Work item:
Your answer should be only the lines below from the one with "border-bottom: 2.5px solid #151515; font-weight: normal;" to the one with "100px; border-right: 1.2px", repeated exactly, ends included.

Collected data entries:
>>>>>

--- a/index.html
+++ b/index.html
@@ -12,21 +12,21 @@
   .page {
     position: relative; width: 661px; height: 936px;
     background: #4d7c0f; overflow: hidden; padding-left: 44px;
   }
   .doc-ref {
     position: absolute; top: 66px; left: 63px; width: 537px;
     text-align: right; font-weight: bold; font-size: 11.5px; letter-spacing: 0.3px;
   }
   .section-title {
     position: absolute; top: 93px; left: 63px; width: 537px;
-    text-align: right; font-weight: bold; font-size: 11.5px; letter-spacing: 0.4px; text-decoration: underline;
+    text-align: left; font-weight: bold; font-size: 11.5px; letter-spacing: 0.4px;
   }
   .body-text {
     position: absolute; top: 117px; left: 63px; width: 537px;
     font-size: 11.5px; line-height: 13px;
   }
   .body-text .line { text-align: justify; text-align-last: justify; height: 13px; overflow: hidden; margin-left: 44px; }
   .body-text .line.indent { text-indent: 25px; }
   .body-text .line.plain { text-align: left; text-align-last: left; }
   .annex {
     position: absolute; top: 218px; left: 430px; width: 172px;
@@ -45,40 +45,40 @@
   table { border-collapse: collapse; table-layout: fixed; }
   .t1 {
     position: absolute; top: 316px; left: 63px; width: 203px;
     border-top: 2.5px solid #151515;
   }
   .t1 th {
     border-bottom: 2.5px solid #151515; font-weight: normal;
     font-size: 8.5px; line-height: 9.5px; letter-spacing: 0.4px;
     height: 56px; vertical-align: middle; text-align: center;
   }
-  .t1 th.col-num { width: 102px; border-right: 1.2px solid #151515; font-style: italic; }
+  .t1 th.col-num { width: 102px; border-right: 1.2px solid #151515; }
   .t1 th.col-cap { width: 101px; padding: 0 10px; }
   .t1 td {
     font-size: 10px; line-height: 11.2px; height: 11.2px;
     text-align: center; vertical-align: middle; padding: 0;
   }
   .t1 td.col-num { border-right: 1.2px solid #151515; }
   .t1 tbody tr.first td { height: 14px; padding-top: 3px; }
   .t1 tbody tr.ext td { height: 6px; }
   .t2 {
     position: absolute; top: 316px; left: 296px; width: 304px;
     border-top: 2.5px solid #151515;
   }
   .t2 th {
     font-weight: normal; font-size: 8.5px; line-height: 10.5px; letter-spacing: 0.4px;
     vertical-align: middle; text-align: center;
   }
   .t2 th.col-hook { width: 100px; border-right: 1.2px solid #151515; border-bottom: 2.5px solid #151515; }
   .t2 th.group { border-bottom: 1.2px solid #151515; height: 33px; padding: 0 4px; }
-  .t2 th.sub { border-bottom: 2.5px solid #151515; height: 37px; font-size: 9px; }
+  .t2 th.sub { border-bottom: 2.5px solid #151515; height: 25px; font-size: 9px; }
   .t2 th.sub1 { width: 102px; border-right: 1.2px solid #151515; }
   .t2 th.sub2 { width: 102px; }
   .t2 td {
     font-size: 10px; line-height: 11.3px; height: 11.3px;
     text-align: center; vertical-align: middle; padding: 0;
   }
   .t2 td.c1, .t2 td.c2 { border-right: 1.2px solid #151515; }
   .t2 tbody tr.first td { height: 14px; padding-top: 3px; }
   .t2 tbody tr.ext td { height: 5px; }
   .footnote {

<<<<<

Exercise answer:
     border-bottom: 2.5px solid #151515; font-weight: normal;
     font-size: 8.5px; line-height: 9.5px; letter-spacing: 0.4px;
     height: 56px; vertical-align: middle; text-align: center;
   }
-  .t1 th.col-num { width: 102px; border-right: 1.2px solid #151515; font-style: italic; }
+  .t1 th.col-num { width: 102px; border-right: 1.2px solid #151515; }
   .t1 th.col-cap { width: 101px; padding: 0 10px; }
   .t1 td {
     font-size: 10px; line-height: 11.2px; height: 11.2px;
     text-align: center; vertical-align: middle; padding: 0;
   }
   .t1 td.col-num { border-right: 1.2px solid #151515; }
   .t1 tbody tr.first td { height: 14px; padding-top: 3px; }
   .t1 tbody tr.ext td { height: 6px; }
   .t2 {
     position: absolute; top: 316px; left: 296px; width: 304px;
     border-top: 2.5px solid #151515;
   }
   .t2 th {
     font-weight: normal; font-size: 8.5px; line-height: 10.5px; letter-spacing: 0.4px;
     vertical-align: middle; text-align: center;
   }
   .t2 th.col-hook { width: 100px; border-right: 1.2px solid #151515; border-bottom: 2.5px solid #151515; }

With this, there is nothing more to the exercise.